Keywords: incentives, coercion, risk-reward heuristic

1  Introduction

In medical research, it is an essential ethical requirement for clinical trials to inform participants about the risks and benefits of participation (Hansson, 2006). Typically, the benefits include monetary incentives that reimburse research-participants for their time, effort, and other possible discomforts. Risks include possible side effects and their respective likelihoods. It is an important question in medical research how such compensations shall be structured (Grady, 2005; Wertheimer 2010).

A simple expected utility model of the decision to participate in a clinical trial predicts that people weigh the risks and benefits against each other and participate if the benefits outweigh the risks. From this perspective, monetary incentives should increase with increasing riskiness of trials to compensate for the risk. However, the Council for International Organizations of Medical Sciences (CIOMS, 2016) argues that large incentives serve as undue inducements as they entrap people to participate in studies against their better judgments. Following this argumentation, some ethicists and researchers worry that large incentives coerce people to participate in clinical trials (e.g., Macklin, 1981; McNeill, 1997). In line with this, the CIOMS guidelines state that “the level of compensation should not be related to the level of risk that participants agree to undertake” (CIOMS, 2016; pp. 53–54). The underlying rationale here is to prevent a poorer person from accepting a clinical trial by virtue of its compensation irrespective of the risk. While this perspective is adopted by many institutional review boards (IRBs), it is an ongoing debate in bioethics whether monetary incentives can be coercive and whether financial payments should be regarded as a benefit that can be traded-off against the risk of participation (Baron, 2006; Largent & Lynch, 2017; Largent, Grady, Miller & Wertheimer, 2013; Wertheimer, 2010).

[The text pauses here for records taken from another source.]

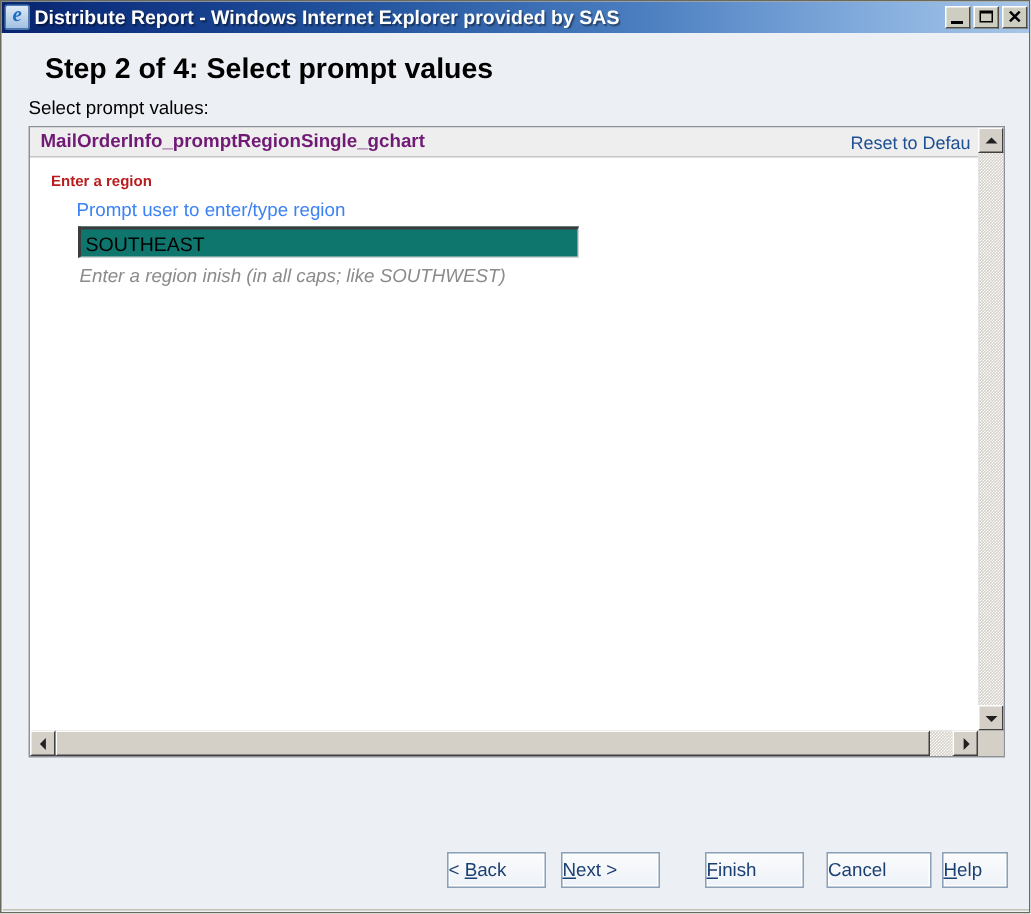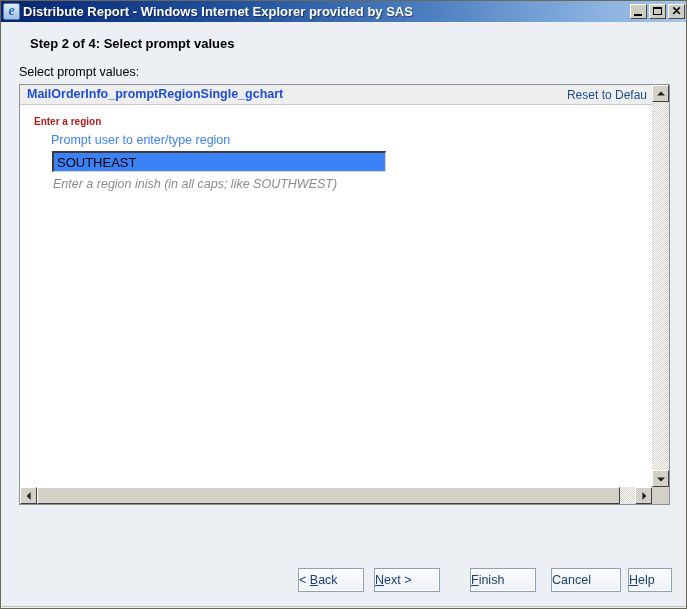--- a/index.html
+++ b/index.html
@@ -117,21 +117,21 @@
     position: absolute;
     left: 1px; top: 21px;
     width: 685px;
     height: 587px;
     background: #eceff3;
   }
 
   #step-header {
     position: absolute;
     left: 28px; top: 14px;
-    font-size: 13px;
+    font-size: 19px;
     font-weight: bold;
     color: #000000;
     white-space: nowrap;
   }
 
   #section-label {
     position: absolute;
     left: 17px; top: 43px;
     font-size: 12.5px;
     color: #000000;
@@ -166,21 +166,21 @@
     height: 20px;
     background: #eeeeee;
     border-bottom: 1px solid #c9c9c9;
     box-sizing: border-box;
   }
   #panel-title {
     position: absolute;
     left: 7px; top: 2px;
     font-size: 12.5px;
     font-weight: bold;
-    color: #1d4ed8;
+    color: #701a75;
     white-space: nowrap;
   }
   #reset-link {
     position: absolute;
     right: 5px; top: 3px;
     font-size: 12px;
     color: #1d4f91;
     white-space: nowrap;
     cursor: pointer;
   }
@@ -205,21 +205,21 @@
   #region-input {
     position: absolute;
     left: 32px; top: 66px;
     width: 334px;
     height: 21px;
     box-sizing: border-box;
     font-family: "Liberation Sans", sans-serif;
     font-size: 13px;
     color: #000;
     padding: 1px 3px;
-    background: #3b82f6;
+    background: #0f766e;
     border-top: 2px solid #3c3c3c;
     border-left: 2px solid #3c3c3c;
     border-right: 1px solid #d4d4d4;
     border-bottom: 1px solid #d4d4d4;
     outline: none;
   }
 
   #hint-text {
     position: absolute;
     left: 33px; top: 92px;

Websites that advertise participation in clinical trials often emphasize financial benefits (Wertheimer, 2010) and research on risk perception shows that people often expect a correlation between risks and benefits (Slovic, 1987). These insights suggest that the CIOMS guidelines, which prohibit a link between risk and compensation, presumably conflict with participants’ intuitions and may even deprive them of a relevant cue for risk assessment. In particular, a first stream of research on risk perception suggests that people often expect a negative correlation between risks and benefits. For instance, participants in an experiment judged safer activities and technologies to be more beneficial than riskier activities and technologies (Alhakami & Slovic, 1994). Likewise, probabilities of attractive outcomes, such as hitting a large lottery jackpot are often overestimated (Irwin, 1953). In the ethical context at hand, the assumption that larger benefits come with lower risks than smaller benefits suggests that high monetary incentives may lower participants’ risk-estimates of clinical trials. This rationale would be in line with the CIOMS reasoning as high incentives would elicit an unwarranted sense of safety.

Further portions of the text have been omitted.